Édipo – Governar é o que devo!
Creonte – Não decerto governar no erro!», Idem, ibidem, vv.628-629

  A nossa democracia, o nosso sistema, Portugal-Tebas como nação cívico-política está doente. Mas esse diagnostico não é apenas consequência da elevada abstenção e suas intermináveis análises. Não é apenas porque temos a percepção que os competentes fogem e são afastados da política para darem lugares a talking heads e seus capangas. Não é apenas porque a consciência democrática e ética republicana estão totalmente ausentes dos nossos valores. Em parte, o nosso sistema também criou mecanismos e protocolos, formais e informais, que esconde atrás da retórica da estabilidade uma tolerância e uma incapacidade de lidar com corruptos, incompetentes e mentirosos no poder.
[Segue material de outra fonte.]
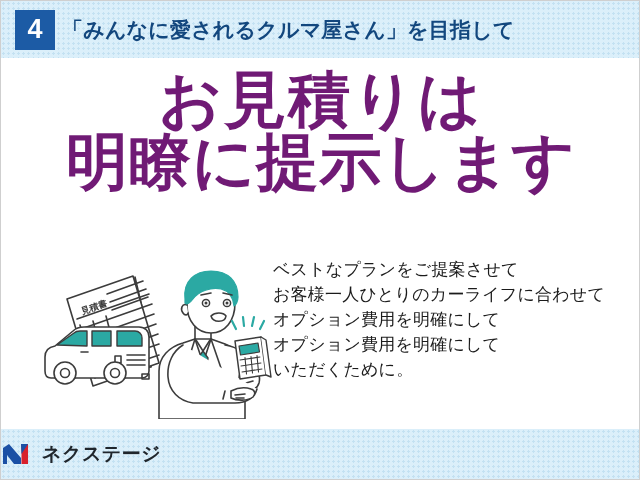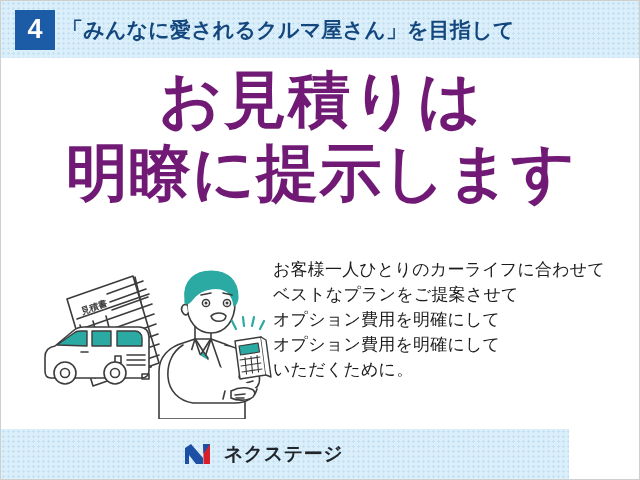"明瞭に提示します" .headline .l2 { font-family: Liberation Mono, monospace -> none; margin-top: 16px -> none }
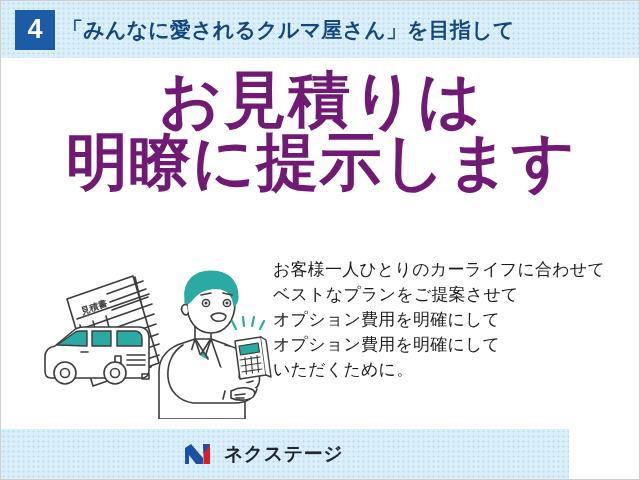"お客様一人ひとりのカーライフに合わせて" span.line { order: before "ベストなプランをご提案させて" -> after "ベストなプランをご提案させて" }
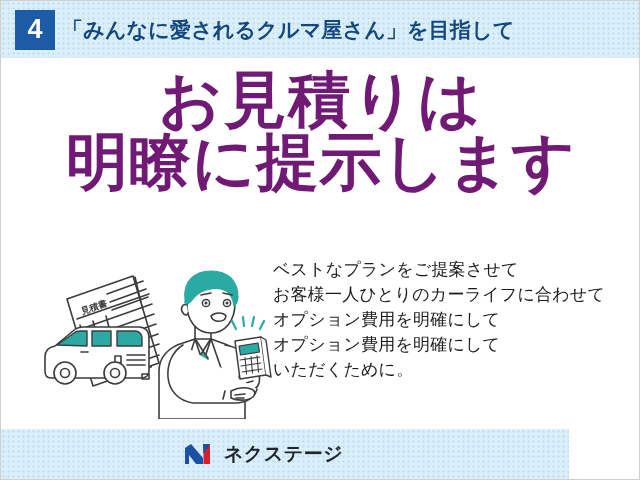"ネクステージ" .footer { justify-content: center -> flex-start; width: 568px -> 640px }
E enquanto isto acontecer, o voto será desvalorizado, os bons encontrarão anticorpos no sistema contra eles, e a ética em que o regime se sustenta torna-se anacrónica perante a praxis que a perverte e claramente não a partilha. Uma democracia disfuncional que é clemente com o erro, trágico ou cómico perde a sua própria legitimidade.
  Deve então um Presidente da República demitir Édipo? A esta questão, que esteve (e bem) numa parte da campanha, a resposta desses recém-descobertos apologistas da estabilidade é negativa. O absurdo desta resposta é simples: o Presidente da Républica é o garante da estabilidade exactamente porque ele pode demitir o governo que erra constantemente, uma vez que desse modo existe um novo governo e o poder não cai num vazio, e não pela ideia absurda que a estabilidade é conseguida exactamente por ter um poder e propositadamente não o usar para impedir a incompetência, a mentira e a corrupção. Não faz sentido algum o não exercer o poder da estabilidade ser de momento "estabilidade". Senhor Silva, acha que colaborar com a incompetência é o garante da estabilidade?
  Sócrates esteve em estado de graça e caiu. E o seu estado levou-nos com ele. Da justiça à educação, finanças à saúde, tudo falhou. Tivemos uma péssima campanha eleitoral, mas não, o governo não admitiu que toda a incompetência fosse hegemonia dos candidatos. Aparentemente não foi possível serem políticos a sério por um só dia. É mais forte que eles! Férreo destino. Foi necessário provar que eles também não sabem governar Tebas, e que o seu plano tecnológico pôs em causa um direito fundamental. "Estabilidade". Bravo.

«Tirésias - De verdade? Exorto-te a que mantenhas a proclamação que anunciaste e que a partir deste dia não dirijas a palavra nem a estes anciãos nem a mim, pois desta terra tu foste a poluição sacrílega», Idem, ibidem, vv.350-353.

1 comentário:

  1. Excelente texto, sem dúvida. Destaco em suma ( e sem querer desconsiderar de forma alguma a riqueza do texto ) que as sementes do veneno estão dentro do próprio sistema.

    Mais do que «reinventar» a estabilidade recorrendo quase sempre e só ao menos mau de todos os males possiveis, será necessário uma profunda mudança da própria democracia, que das duas uma ou evolui durante a actual década ( 2010-2020), para uma Democracia 2.0, com uma reforma profunda do sistema eleitoral, governativo / constitucional, ou acabará por perecer ás «mãos» das forças tão vivas quanto impacientes, desorganizadas e frágeis da sociedade que somos.

    Uma sociedade cada vez mais dividida entre os «haves» e os «havenots».

    Uma certeza eu tenho. O futuro não pertence a DEUS. Está nas nossas mãos, no que somos, na nossa atitude, na coerência entre os valores que apregoamos e defendemos e os que «usamos» no nosso dia a dia. Os governantes que temos são o espelho do que somos. Não temos os governantes que queremos temos os que merecemos.

    Que a razão nos ilumine, a coragem nos incentive, e a sensatez não nos abandone.